● Required action
For every record beneath this instruction, give an exact repetition, omitting images.

● Material supplied

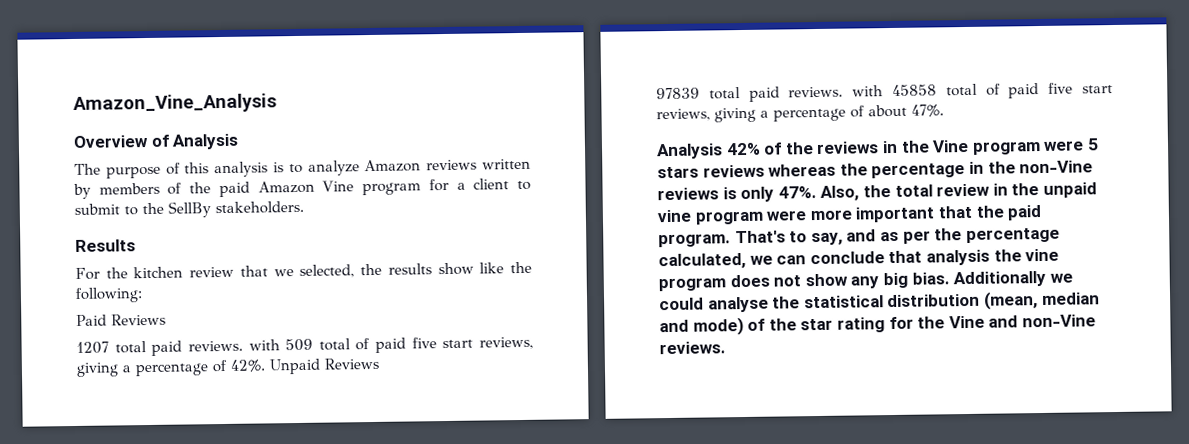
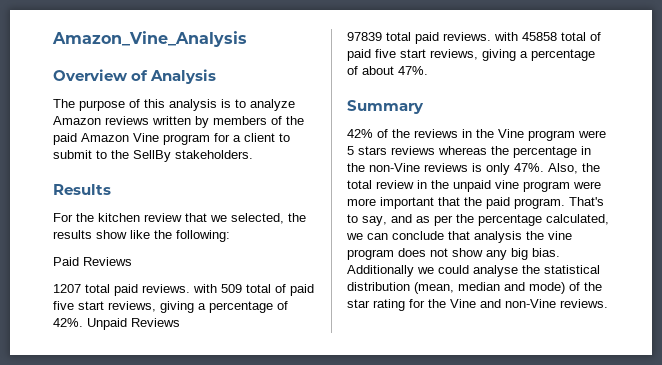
- Analysis 42% of the reviews in the Vine program were 5 stars reviews whereas the percentage in the non-Vine reviews is only 47%.
+ Summary
+ 42% of the reviews in the Vine program were 5 stars reviews whereas the percentage in the non-Vine reviews is only 47%.

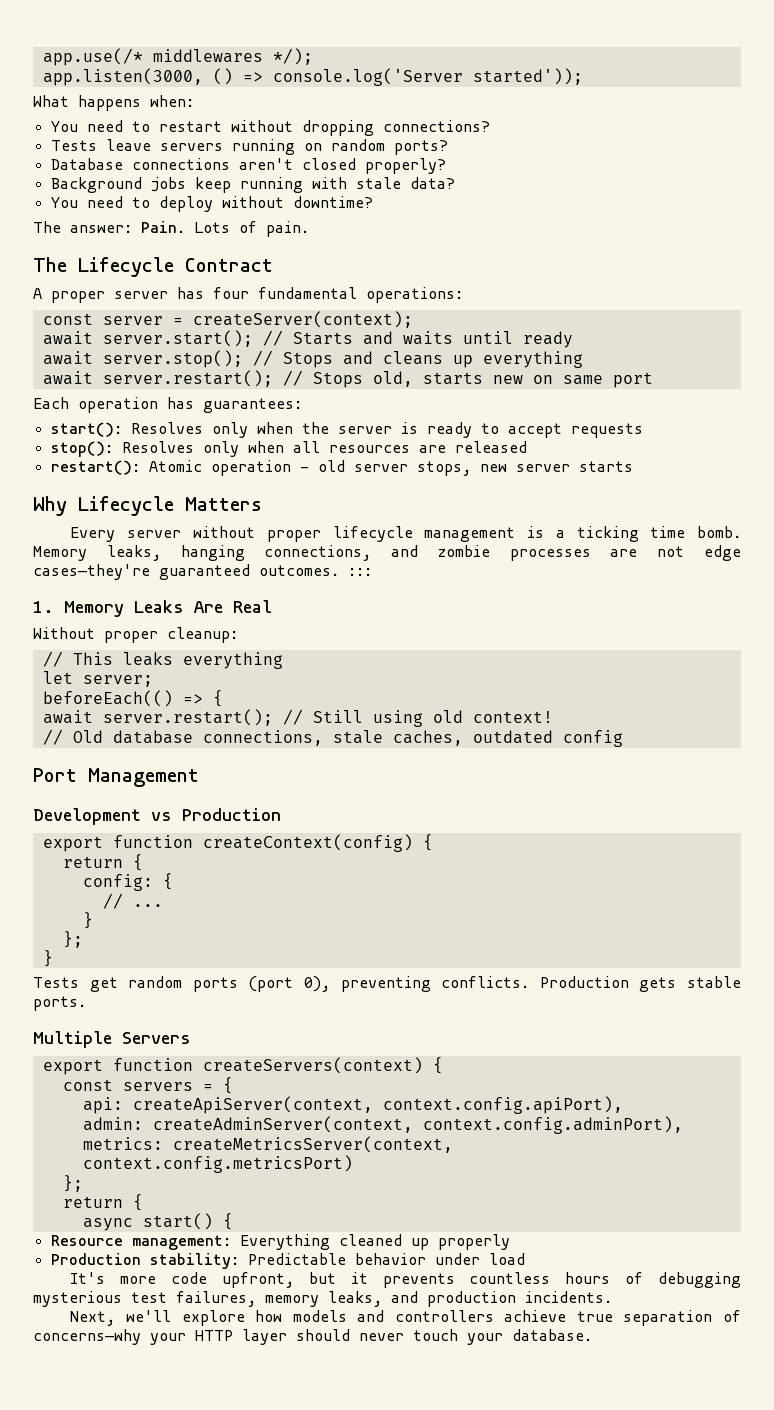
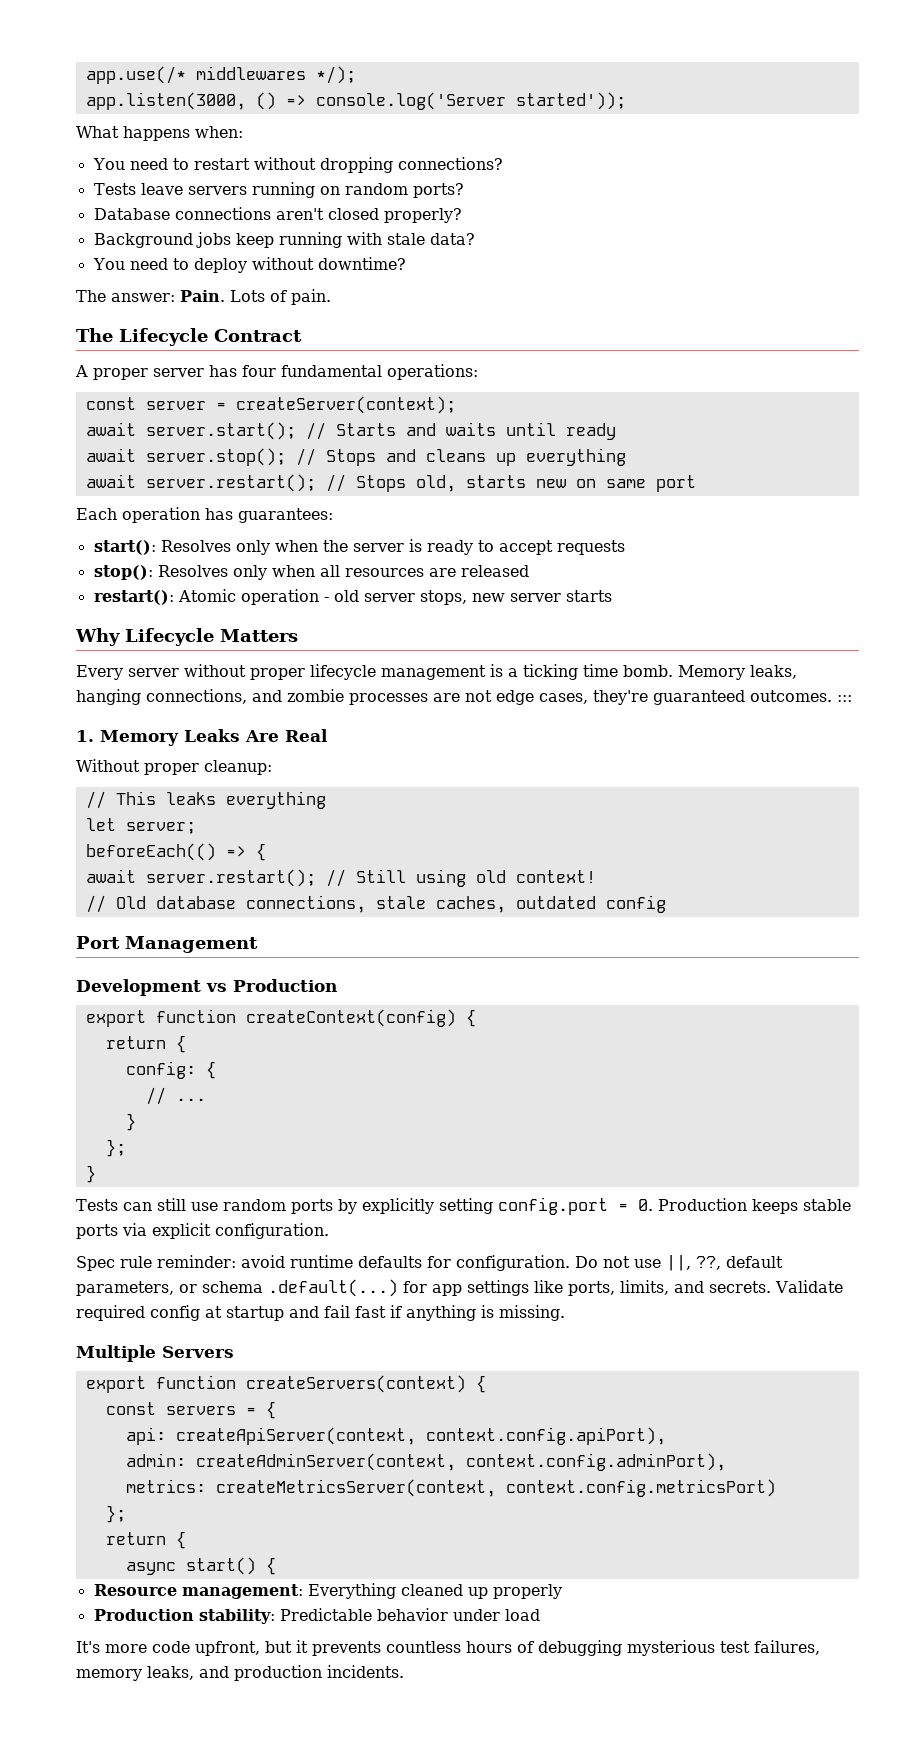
- Memory leaks, hanging connections, and zombie processes are not edge cases—they're guaranteed outcomes. :::
+ Memory leaks, hanging connections, and zombie processes are not edge cases, they're guaranteed outcomes. :::
- Tests get random ports (port 0), preventing conflicts. Production gets stable ports.
+ Tests can still use random ports by explicitly setting config.port = 0. Production keeps stable ports via explicit configuration.
+ Spec rule reminder: avoid runtime defaults for configuration. Do not use ||, ??, default parameters, or schema .default(...) for app settings like ports, limits, and secrets. Validate required config at startup and fail fast if anything is missing.
- Next, we'll explore how models and controllers achieve true separation of concerns—why your HTTP layer should never touch your database.

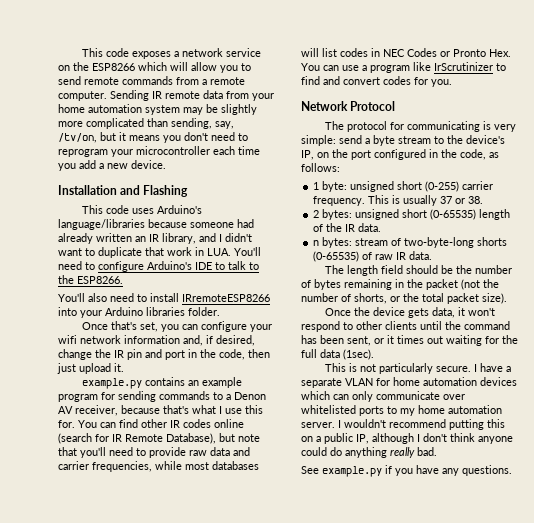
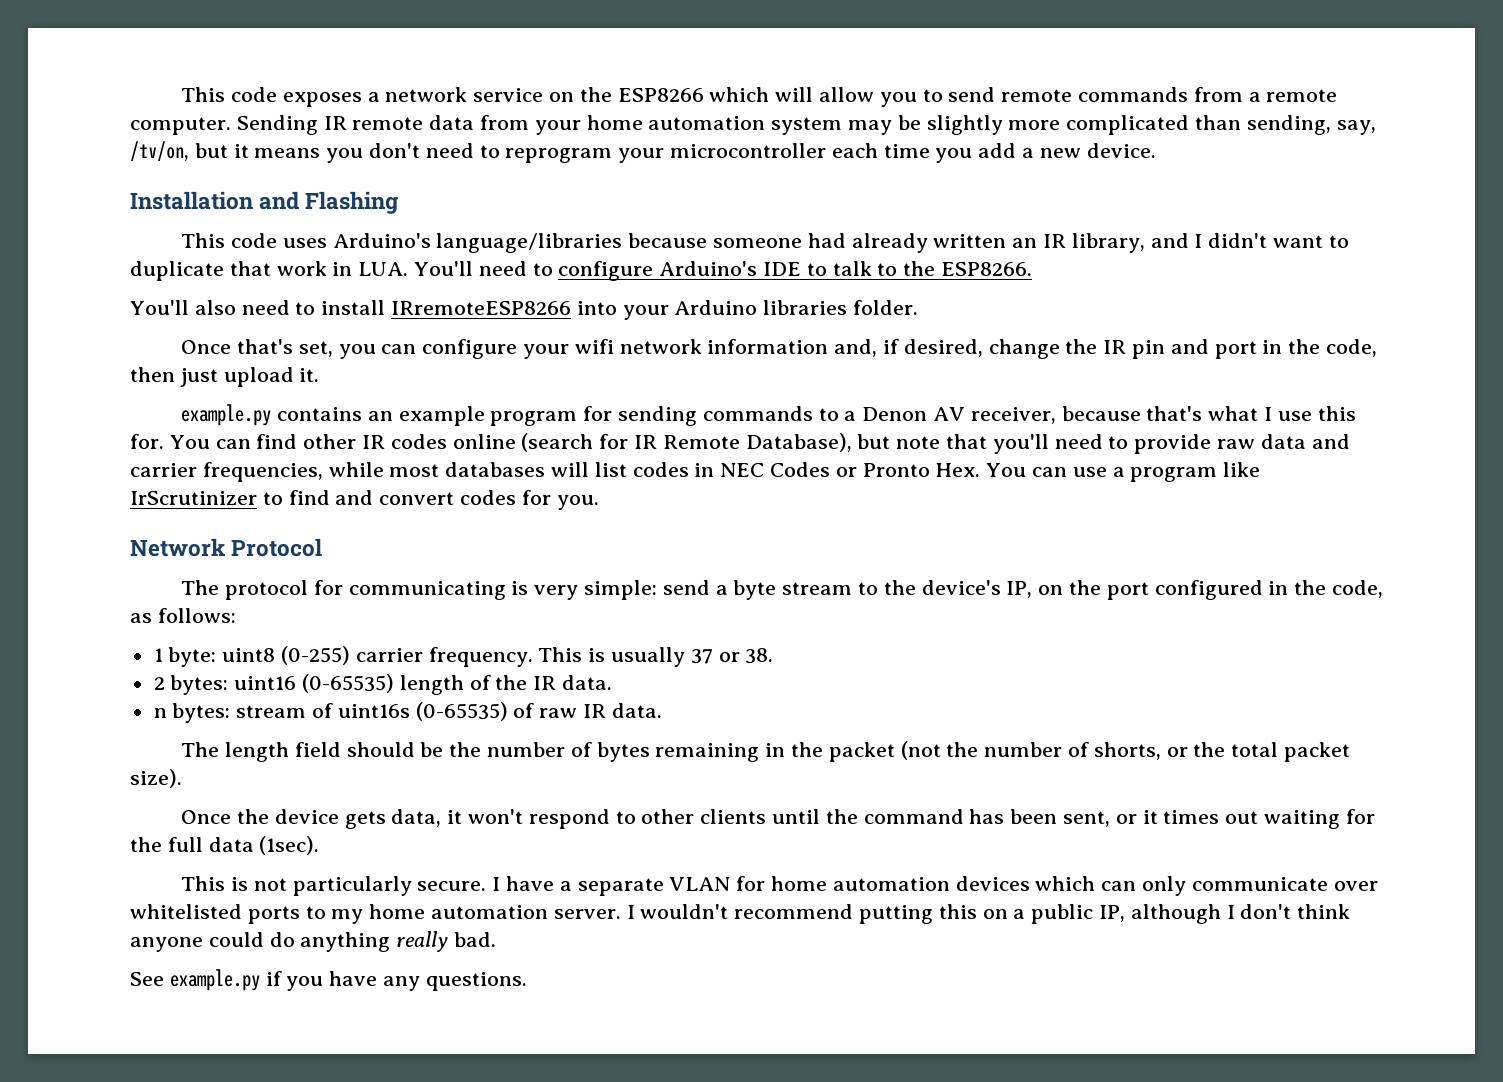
- 1 byte: unsigned short (0-255) carrier frequency.
+ 1 byte: uint8 (0-255) carrier frequency.
- 2 bytes: unsigned short (0-65535) length of the IR data.
+ 2 bytes: uint16 (0-65535) length of the IR data.
- n bytes: stream of two-byte-long shorts (0-65535) of raw IR data.
+ n bytes: stream of uint16s (0-65535) of raw IR data.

● Response for this exercise
- Analysis 42% of the reviews in the Vine program were 5 stars reviews whereas the percentage in the non-Vine reviews is only 47%.
+ Summary
+ 42% of the reviews in the Vine program were 5 stars reviews whereas the percentage in the non-Vine reviews is only 47%.

- Memory leaks, hanging connections, and zombie processes are not edge cases—they're guaranteed outcomes. :::
+ Memory leaks, hanging connections, and zombie processes are not edge cases, they're guaranteed outcomes. :::
- Tests get random ports (port 0), preventing conflicts. Production gets stable ports.
+ Tests can still use random ports by explicitly setting config.port = 0. Production keeps stable ports via explicit configuration.
+ Spec rule reminder: avoid runtime defaults for configuration. Do not use ||, ??, default parameters, or schema .default(...) for app settings like ports, limits, and secrets. Validate required config at startup and fail fast if anything is missing.
- Next, we'll explore how models and controllers achieve true separation of concerns—why your HTTP layer should never touch your database.

- 1 byte: unsigned short (0-255) carrier frequency.
+ 1 byte: uint8 (0-255) carrier frequency.
- 2 bytes: unsigned short (0-65535) length of the IR data.
+ 2 bytes: uint16 (0-65535) length of the IR data.
- n bytes: stream of two-byte-long shorts (0-65535) of raw IR data.
+ n bytes: stream of uint16s (0-65535) of raw IR data.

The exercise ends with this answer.